WHAT YOU WILL DO: Copy the listing below letter for letter, passing over each picture.

□ □ □ □ □

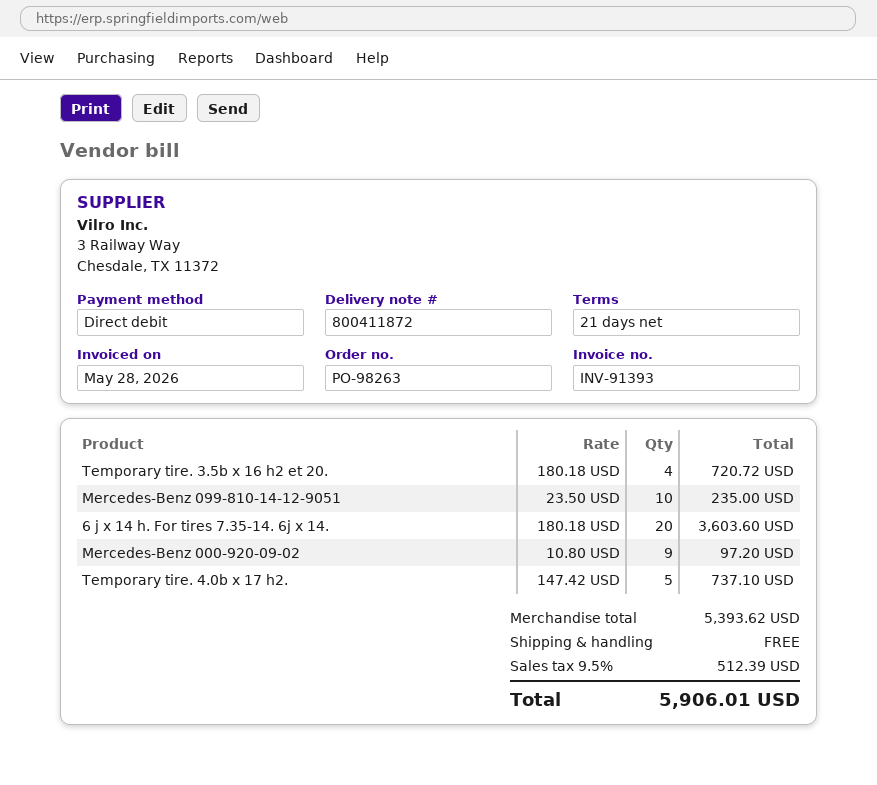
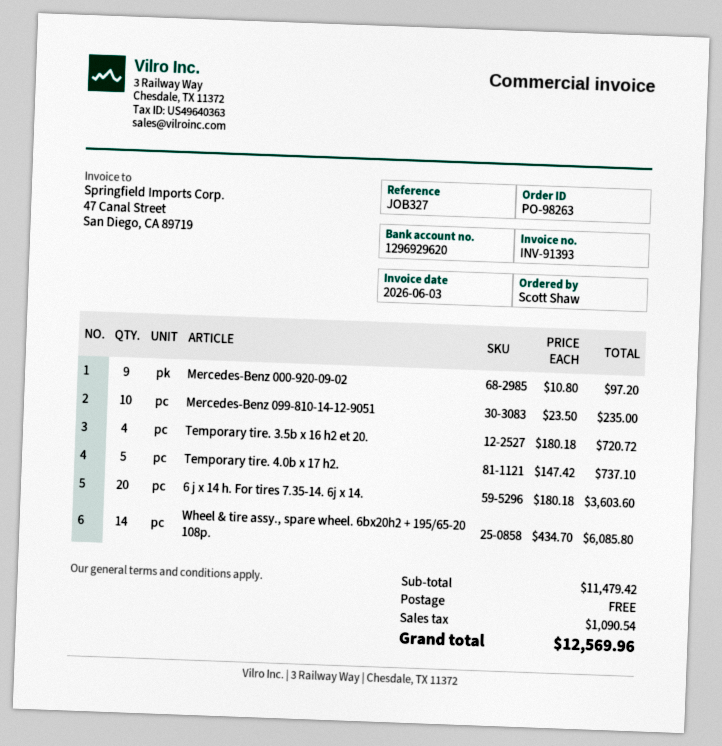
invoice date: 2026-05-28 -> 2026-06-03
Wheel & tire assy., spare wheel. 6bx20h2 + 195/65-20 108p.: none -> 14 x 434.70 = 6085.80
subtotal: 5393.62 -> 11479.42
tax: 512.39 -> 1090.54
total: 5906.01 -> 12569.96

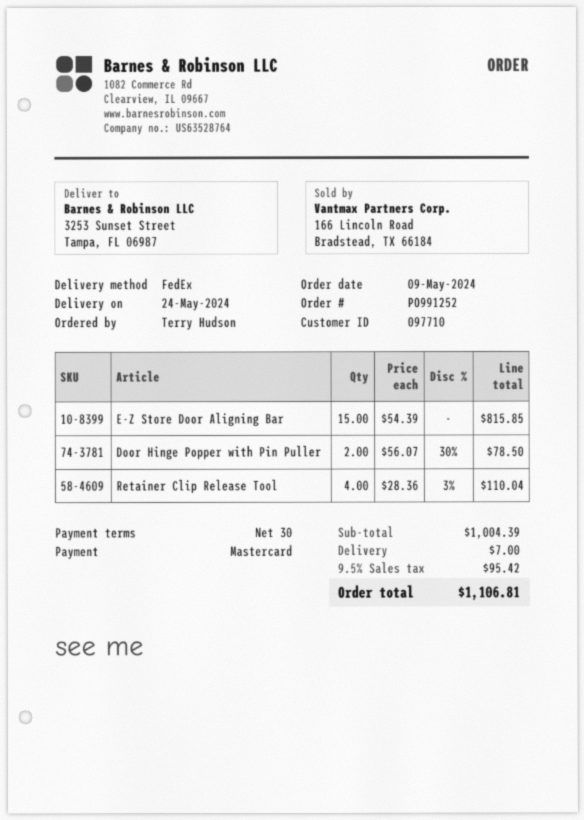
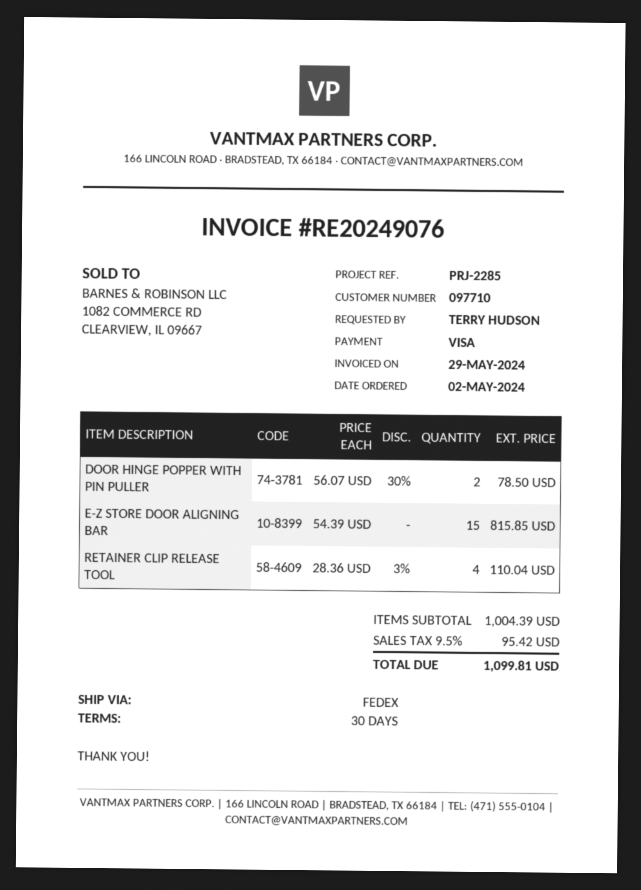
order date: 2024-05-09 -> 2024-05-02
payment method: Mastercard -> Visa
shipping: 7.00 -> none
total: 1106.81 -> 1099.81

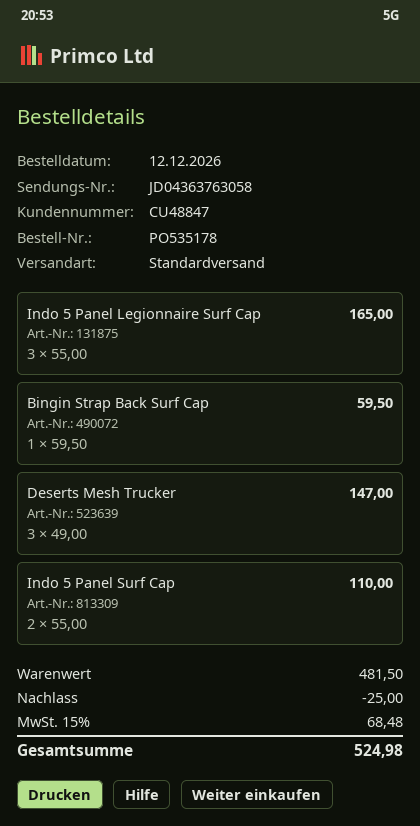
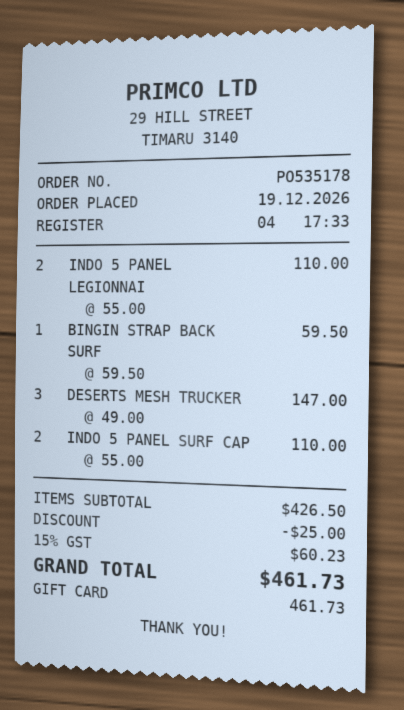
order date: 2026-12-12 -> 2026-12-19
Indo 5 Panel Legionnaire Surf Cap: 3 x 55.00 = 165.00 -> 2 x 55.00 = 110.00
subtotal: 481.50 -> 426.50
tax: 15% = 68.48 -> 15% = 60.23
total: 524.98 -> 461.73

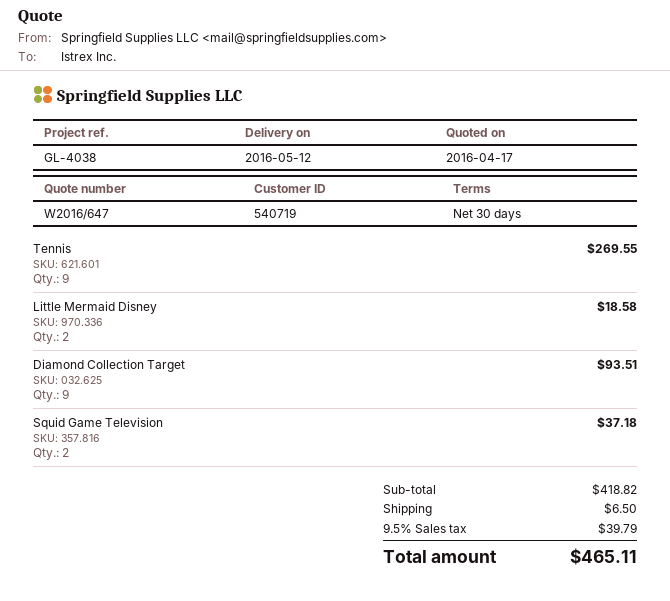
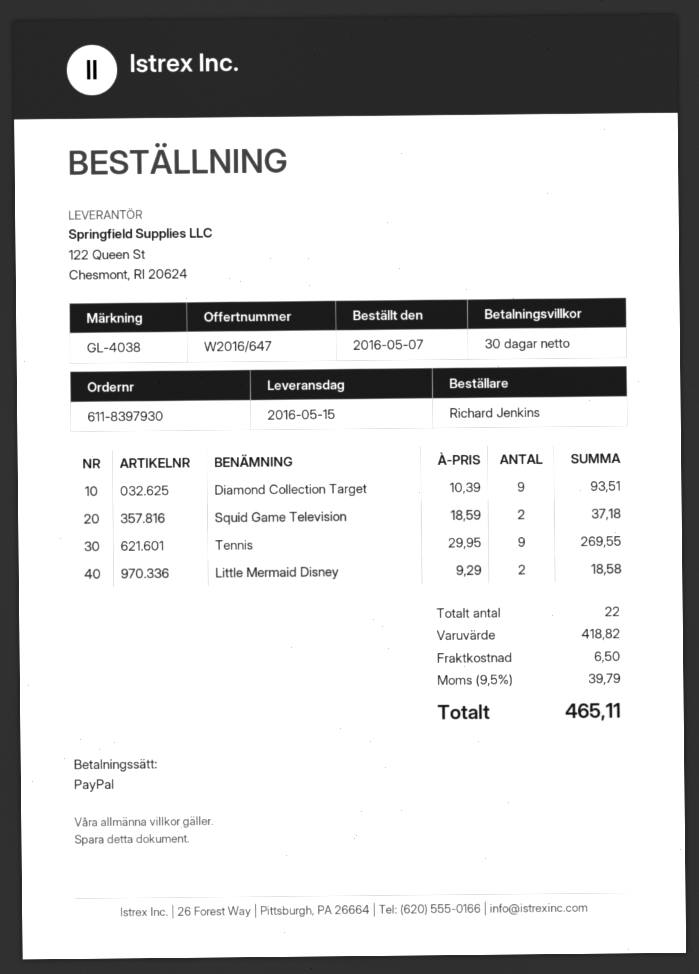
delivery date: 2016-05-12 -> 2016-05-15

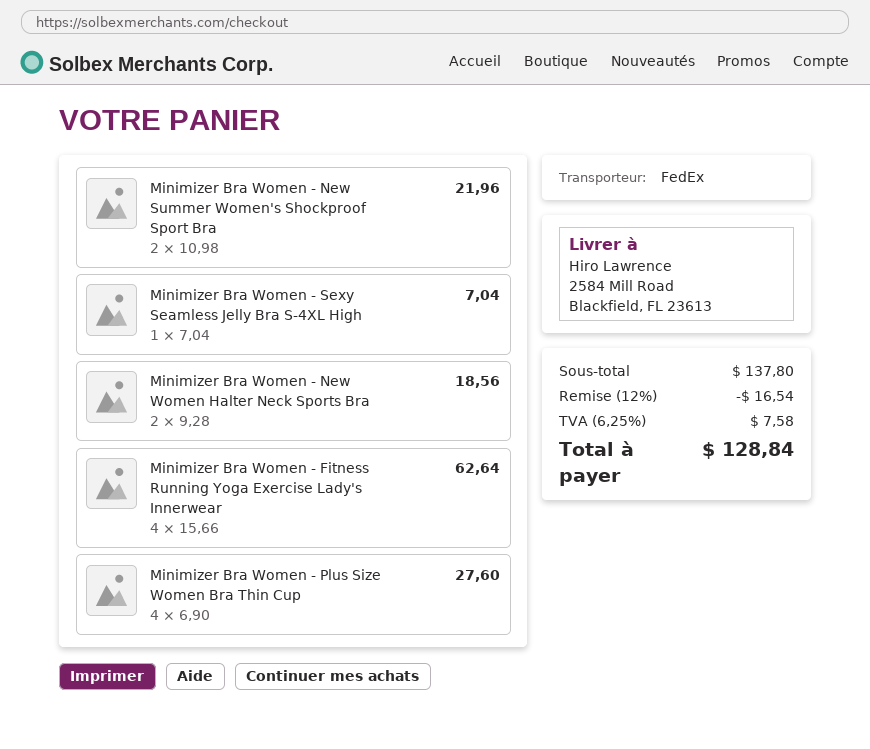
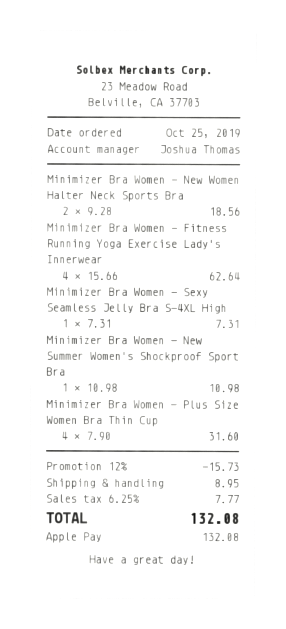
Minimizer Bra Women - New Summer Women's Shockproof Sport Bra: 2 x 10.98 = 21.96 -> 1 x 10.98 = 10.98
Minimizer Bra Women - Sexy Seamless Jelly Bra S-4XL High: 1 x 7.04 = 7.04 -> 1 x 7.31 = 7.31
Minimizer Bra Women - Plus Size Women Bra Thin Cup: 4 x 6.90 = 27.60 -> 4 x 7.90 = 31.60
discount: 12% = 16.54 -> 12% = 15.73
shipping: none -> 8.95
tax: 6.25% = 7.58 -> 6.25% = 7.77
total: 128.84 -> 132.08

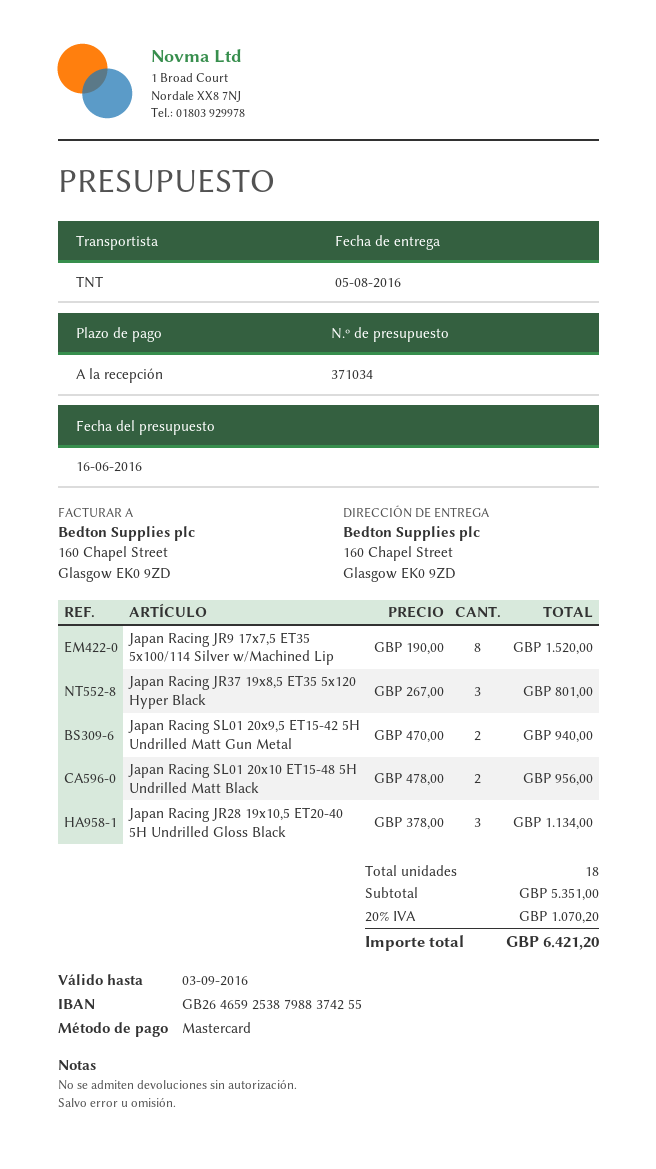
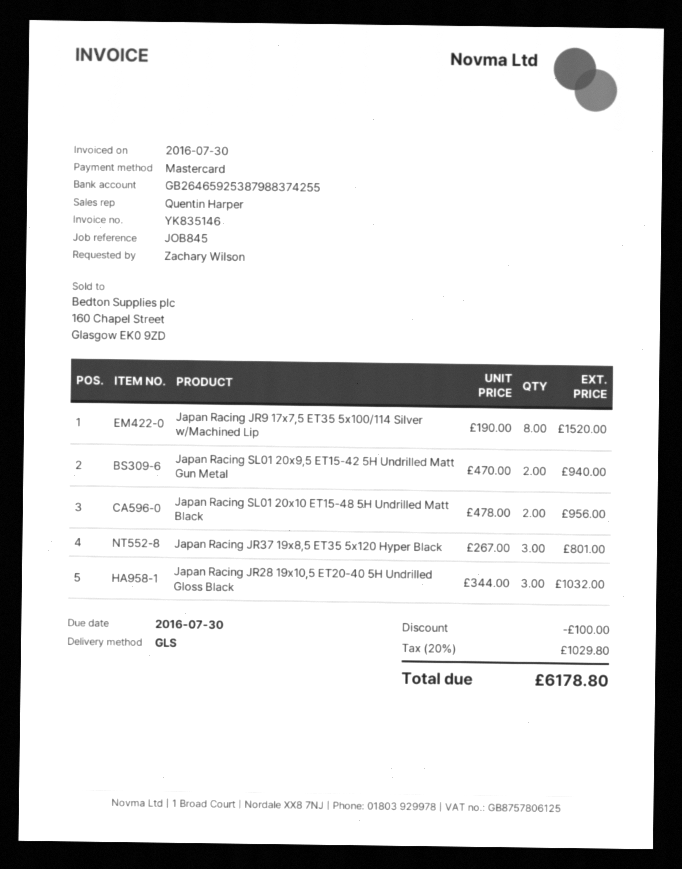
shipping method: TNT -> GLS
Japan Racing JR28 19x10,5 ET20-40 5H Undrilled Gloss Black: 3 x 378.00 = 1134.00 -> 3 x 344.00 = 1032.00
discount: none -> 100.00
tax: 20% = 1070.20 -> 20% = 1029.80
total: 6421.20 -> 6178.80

□ □ □ □ □

RESULT FOR THIS TASK:
invoice date: 2026-05-28 -> 2026-06-03
Wheel & tire assy., spare wheel. 6bx20h2 + 195/65-20 108p.: none -> 14 x 434.70 = 6085.80
subtotal: 5393.62 -> 11479.42
tax: 512.39 -> 1090.54
total: 5906.01 -> 12569.96

order date: 2024-05-09 -> 2024-05-02
payment method: Mastercard -> Visa
shipping: 7.00 -> none
total: 1106.81 -> 1099.81

order date: 2026-12-12 -> 2026-12-19
Indo 5 Panel Legionnaire Surf Cap: 3 x 55.00 = 165.00 -> 2 x 55.00 = 110.00
subtotal: 481.50 -> 426.50
tax: 15% = 68.48 -> 15% = 60.23
total: 524.98 -> 461.73

delivery date: 2016-05-12 -> 2016-05-15

Minimizer Bra Women - New Summer Women's Shockproof Sport Bra: 2 x 10.98 = 21.96 -> 1 x 10.98 = 10.98
Minimizer Bra Women - Sexy Seamless Jelly Bra S-4XL High: 1 x 7.04 = 7.04 -> 1 x 7.31 = 7.31
Minimizer Bra Women - Plus Size Women Bra Thin Cup: 4 x 6.90 = 27.60 -> 4 x 7.90 = 31.60
discount: 12% = 16.54 -> 12% = 15.73
shipping: none -> 8.95
tax: 6.25% = 7.58 -> 6.25% = 7.77
total: 128.84 -> 132.08

shipping method: TNT -> GLS
Japan Racing JR28 19x10,5 ET20-40 5H Undrilled Gloss Black: 3 x 378.00 = 1134.00 -> 3 x 344.00 = 1032.00
discount: none -> 100.00
tax: 20% = 1070.20 -> 20% = 1029.80
total: 6421.20 -> 6178.80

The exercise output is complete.